En témoigne Julia*, qui faisait partie d’un groupe de 11 personnes, parties dans le cadre d’un licenciement économique, en novembre dernier. "Ce motif n’est pas valable puisqu’on voyait bien qu’en même temps les annonces d’embauche pullulaient sur le site de Welcome to the Jungle".
"La dirigeante n’a aucune compétence managériale, sa priorité c’est Instagram, elle ne témoigne aucun intérêt sur les différents services et ne cherche pas à comprendre ses salarié·e·s" , ajoute une ancienne salariée, qui a passé quelques mois à la relation clientèle de Lou Yetu. "Elle fixait des objectifs intenables aux vendeuses, comme vendre 10 000 bijoux en deux jours, et l’une des employées en boutique se mettait à trembler dès que la fondatrice était là, elle faisait des malaises et a fini en burnout" . Sophie* explique aussi avoir "reçu des menaces", quand elle a annoncé vouloir partir, disant "qu’elle ruinerait ma réputation sur les réseaux".
La médecine du travail, l'URSSAF et l'Inspection du travail auraient été alertées
Toutes les anciennes salariées interrogées insistent sur les "séquelles" qui leur restent aujourd’hui de leur expérience au sein de la marque de bijoux. "Moi qui ai toujours eu des postes à responsabilité et confiance en moi, ce n’est plus le cas depuis, je suis détruite de l’intérieur" , poursuit Sophie*. Céline*, partie avant la fin de son stage chez Lou Yetu, dit avoir "mis un an à trouver un poste après. J’avais honte de cette expérience parce qu’on m’avait donné l’impression d’être nulle. J’ai donc pris 6 mois pour commencer à re-postuler et 6 autres pour réussir à me vendre et convaincre un employeur".
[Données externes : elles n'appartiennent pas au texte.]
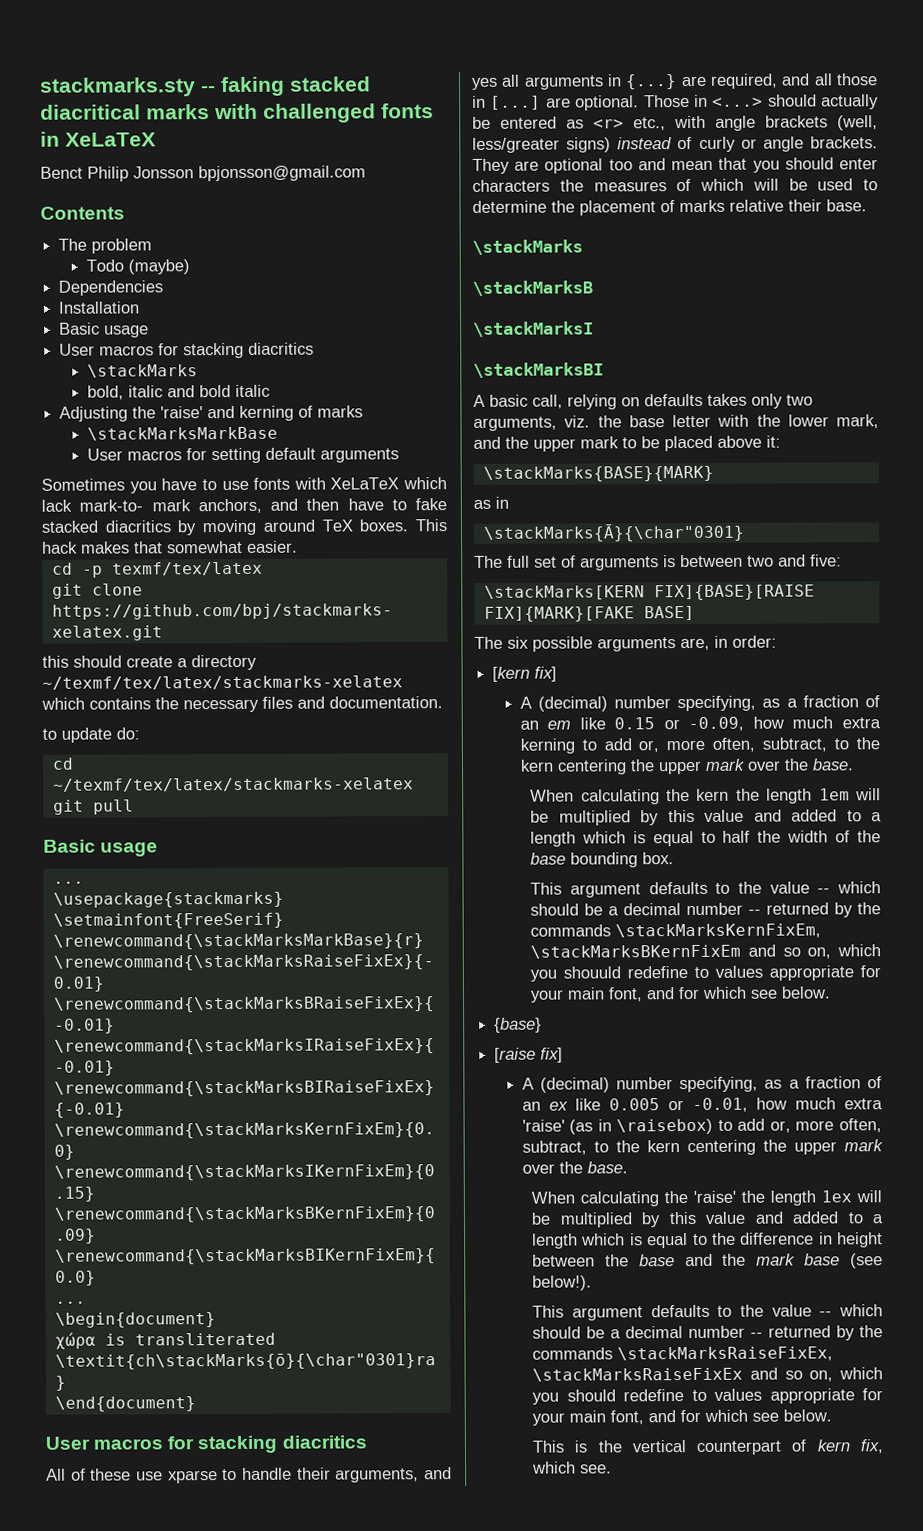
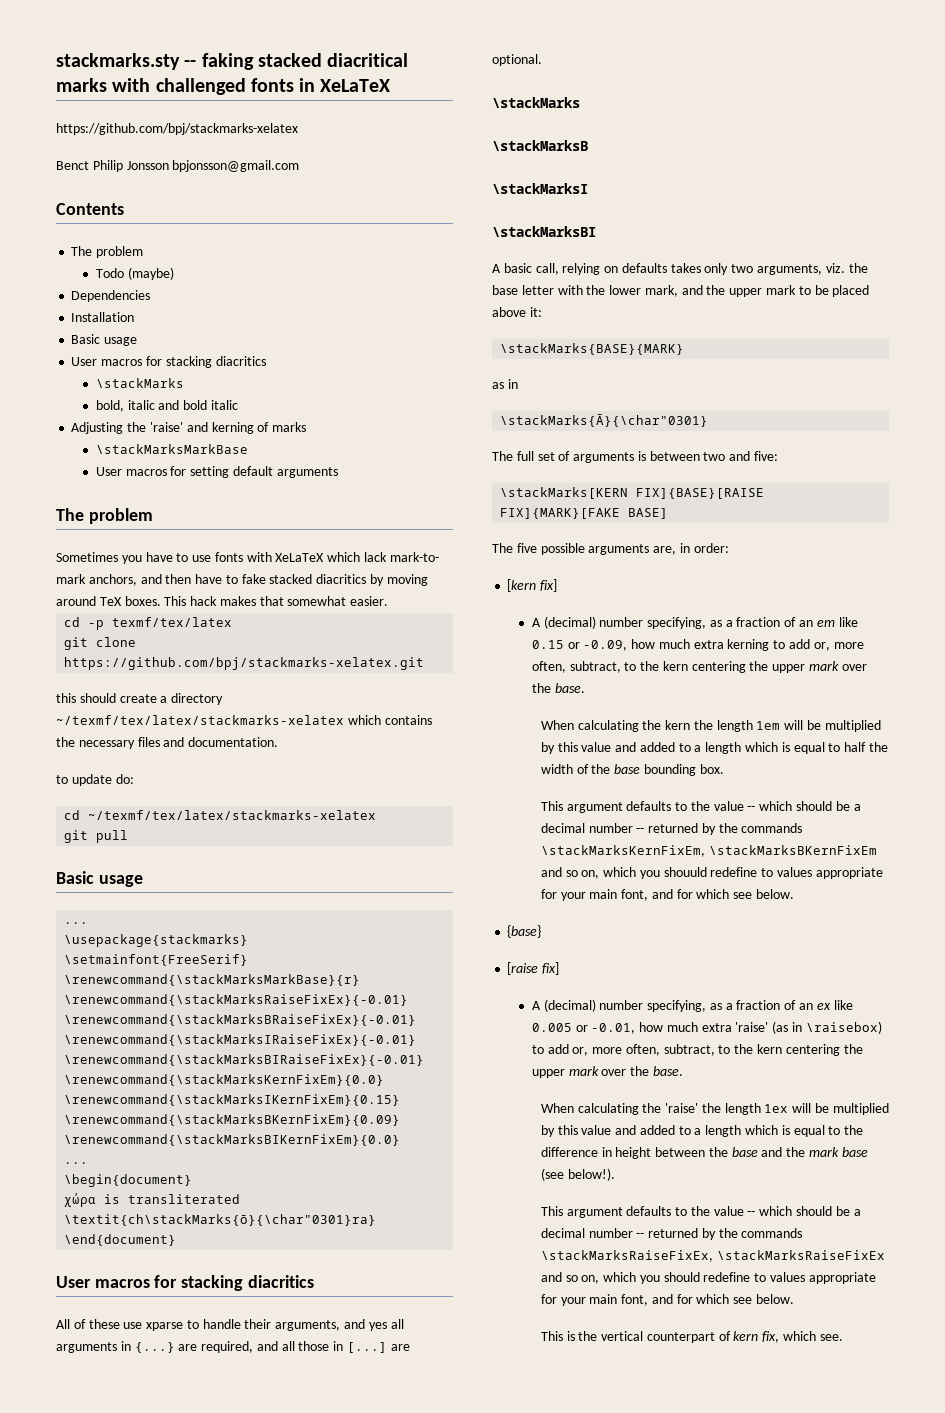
(156, 139) none -> [56,123,298,135] // https://github.com/bpj/stackmarks-xelatex
(399, 455) none -> [56,508,153,524] // The problem
[643,94,879,110] [472,115,878,131] [472,136,878,153] [472,157,878,174] [472,178,878,192] [472,199,867,216] Those in <...> should actually be entered as <r> etc., with angle brackets (well, less/greater signs) instead of curly or angle brackets. They are optional too and mean that you should enter characters the measures of which will be used to determine the placement of marks relative their base. -> (542, 60) none
[507,636,529,649] six -> [516,543,537,553] five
Des ex-employées affirment avoir alerté la médecine du travail, l’URSSAF et l’Inspection du travail, plusieurs fois pour certaines. Une visite de la médecine du travail aurait eu lieu. "La dirigeante est arrivée en trombe dans les bureaux dix minutes avant, affolée, et nous a demandé de sourire" , témoigne Mathilde*, présente à ce moment-là. "C’était très frustrant parce qu’on avait l’impression de n’être écouté par personne".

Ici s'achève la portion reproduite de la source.